* **Exercise details**: Scan the listing for the word "space", and copy out each line where it is found.

* **Records for the exercise**:
============

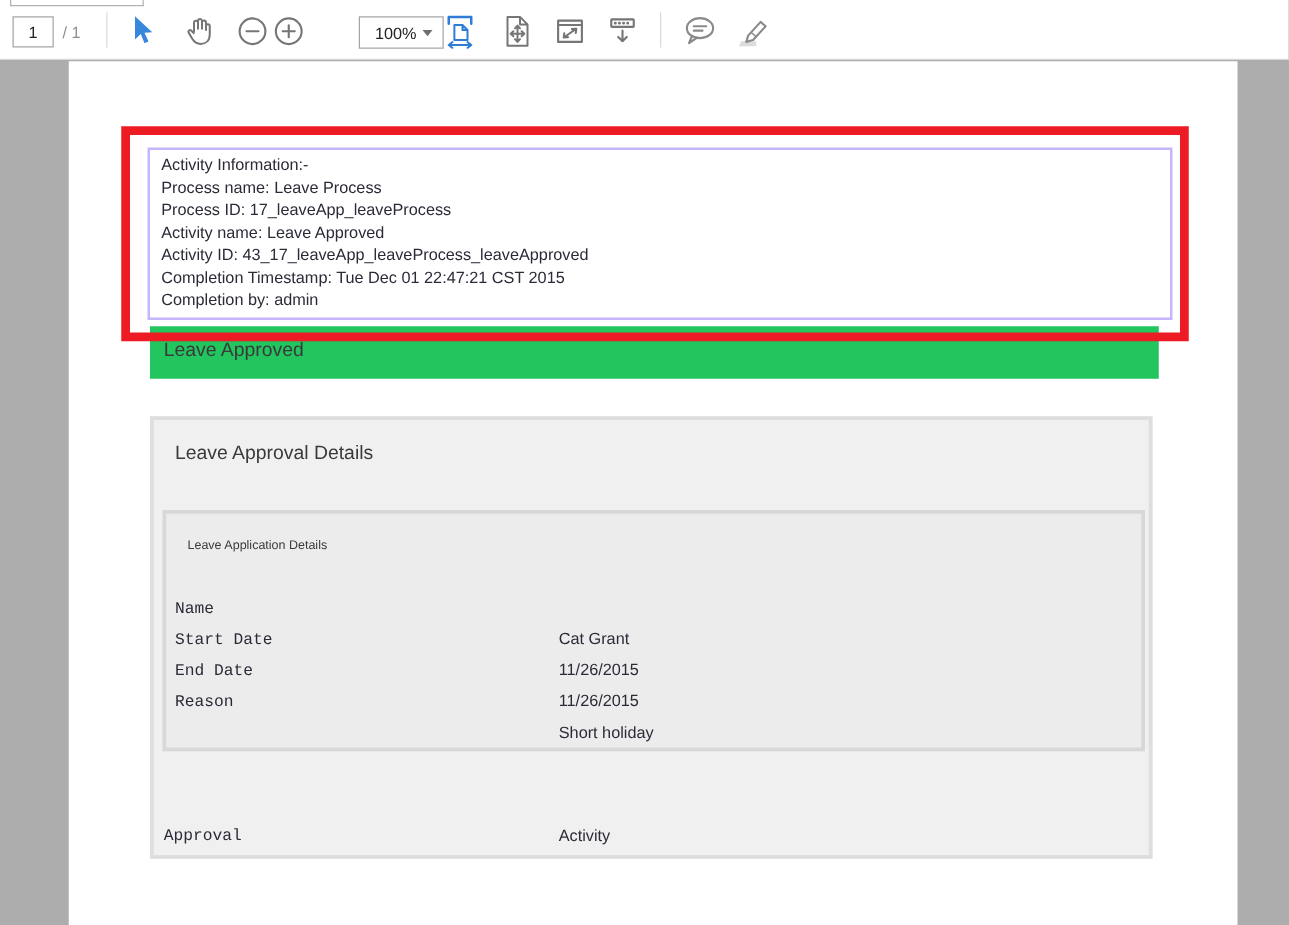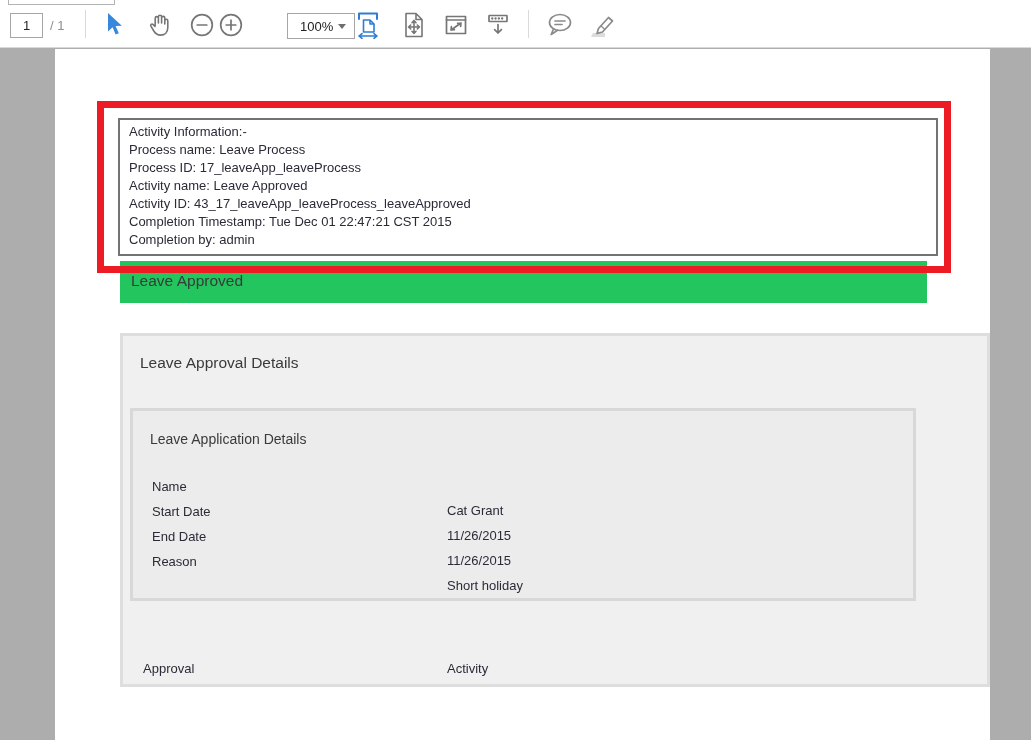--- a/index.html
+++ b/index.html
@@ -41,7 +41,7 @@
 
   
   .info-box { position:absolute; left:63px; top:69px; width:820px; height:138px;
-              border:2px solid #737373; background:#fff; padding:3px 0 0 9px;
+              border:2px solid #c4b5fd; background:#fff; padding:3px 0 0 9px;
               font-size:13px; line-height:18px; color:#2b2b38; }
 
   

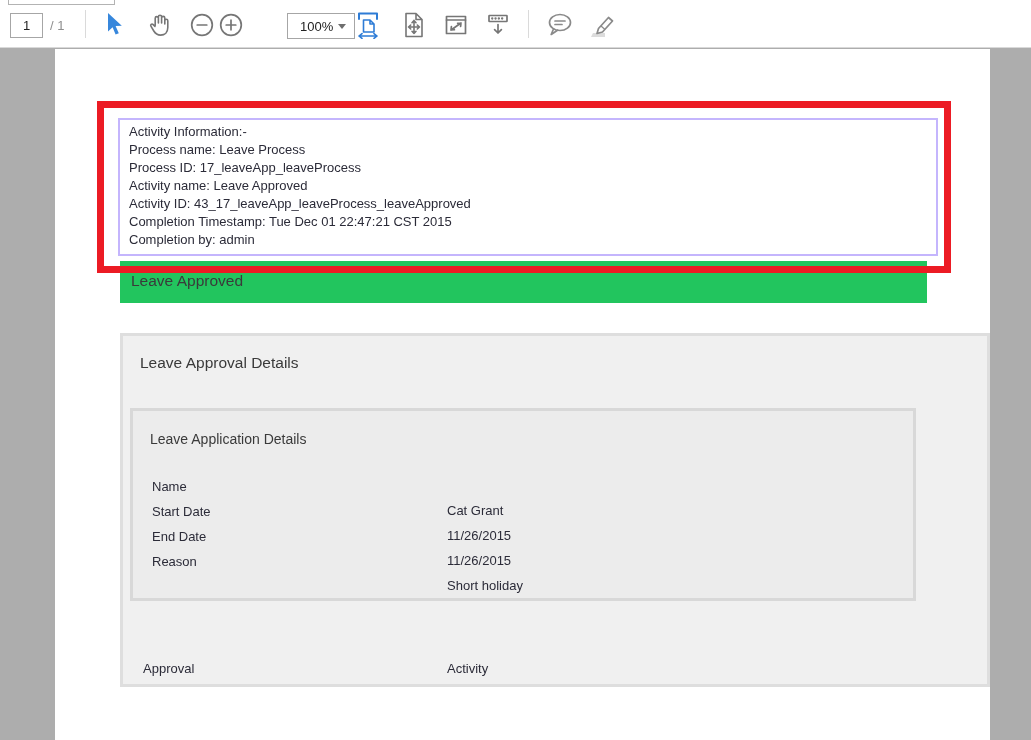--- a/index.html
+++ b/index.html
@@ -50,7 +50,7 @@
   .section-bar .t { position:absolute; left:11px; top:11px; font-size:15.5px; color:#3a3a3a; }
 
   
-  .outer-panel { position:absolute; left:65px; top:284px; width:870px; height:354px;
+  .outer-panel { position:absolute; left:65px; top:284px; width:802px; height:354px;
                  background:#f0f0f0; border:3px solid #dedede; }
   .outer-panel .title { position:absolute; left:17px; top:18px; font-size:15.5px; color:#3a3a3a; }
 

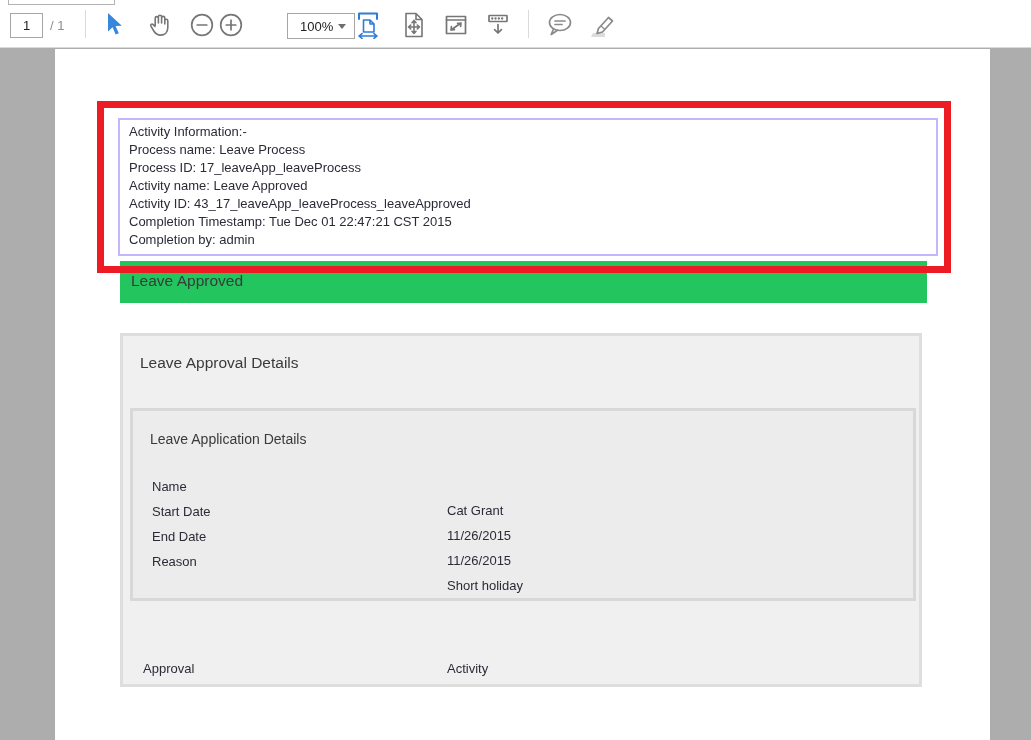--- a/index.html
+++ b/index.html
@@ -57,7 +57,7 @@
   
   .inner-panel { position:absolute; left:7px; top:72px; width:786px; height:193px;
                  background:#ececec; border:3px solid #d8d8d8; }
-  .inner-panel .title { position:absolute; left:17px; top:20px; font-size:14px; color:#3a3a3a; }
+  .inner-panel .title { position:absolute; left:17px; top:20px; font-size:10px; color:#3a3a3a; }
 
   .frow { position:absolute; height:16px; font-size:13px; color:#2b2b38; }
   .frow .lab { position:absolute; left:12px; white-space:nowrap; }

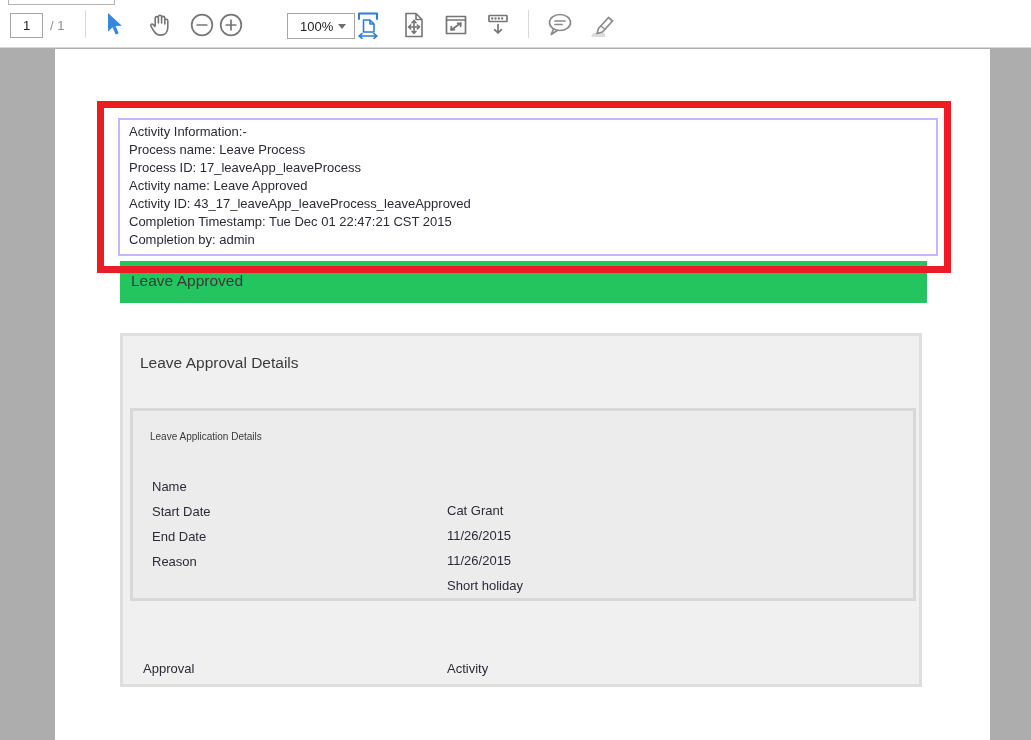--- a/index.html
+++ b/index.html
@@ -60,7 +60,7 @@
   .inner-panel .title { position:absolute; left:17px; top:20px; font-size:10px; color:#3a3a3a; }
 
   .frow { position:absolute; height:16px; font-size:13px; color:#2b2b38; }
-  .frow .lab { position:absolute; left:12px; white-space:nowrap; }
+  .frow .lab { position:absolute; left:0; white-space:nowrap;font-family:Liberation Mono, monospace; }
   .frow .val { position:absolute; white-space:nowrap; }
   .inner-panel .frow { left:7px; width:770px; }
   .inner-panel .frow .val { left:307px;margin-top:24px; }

============

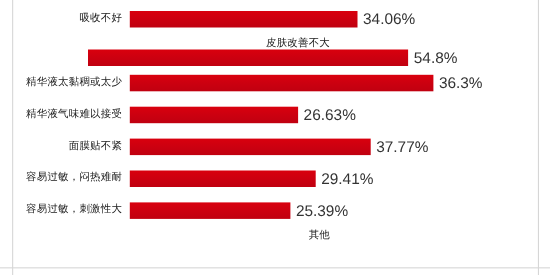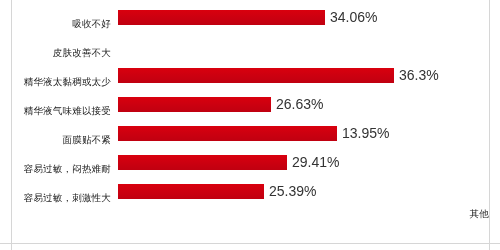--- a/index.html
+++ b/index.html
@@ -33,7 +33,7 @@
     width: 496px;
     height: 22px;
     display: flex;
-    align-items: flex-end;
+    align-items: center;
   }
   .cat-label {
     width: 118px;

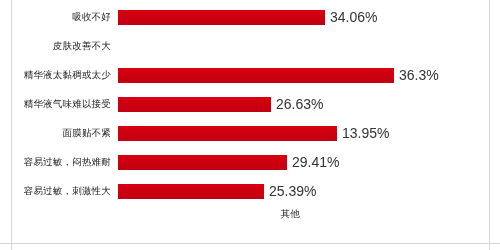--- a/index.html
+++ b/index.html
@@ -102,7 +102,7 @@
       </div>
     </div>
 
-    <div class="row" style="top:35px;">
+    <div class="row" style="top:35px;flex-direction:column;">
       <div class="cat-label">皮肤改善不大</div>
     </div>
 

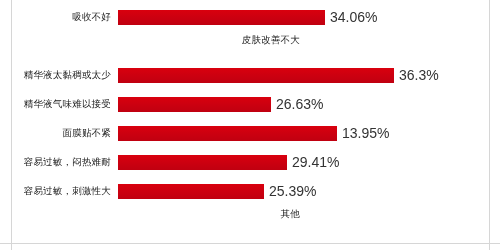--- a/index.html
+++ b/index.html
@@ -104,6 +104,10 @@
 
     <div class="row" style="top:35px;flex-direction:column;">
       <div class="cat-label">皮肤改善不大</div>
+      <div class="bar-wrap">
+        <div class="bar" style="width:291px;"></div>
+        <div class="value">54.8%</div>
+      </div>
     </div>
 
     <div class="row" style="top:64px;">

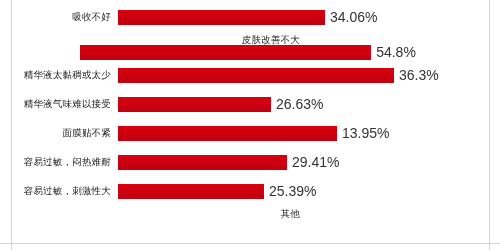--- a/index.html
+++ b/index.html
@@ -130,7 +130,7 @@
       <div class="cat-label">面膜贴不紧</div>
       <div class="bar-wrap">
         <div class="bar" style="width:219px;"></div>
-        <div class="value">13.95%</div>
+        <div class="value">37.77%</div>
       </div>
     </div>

============

* **Result**:
   .frow .lab { position:absolute; left:12px; white-space:nowrap; }
-  .frow .lab { position:absolute; left:12px; white-space:nowrap; }
+  .frow .lab { position:absolute; left:0; white-space:nowrap;font-family:Liberation Mono, monospace; }
   .frow .val { position:absolute; white-space:nowrap; }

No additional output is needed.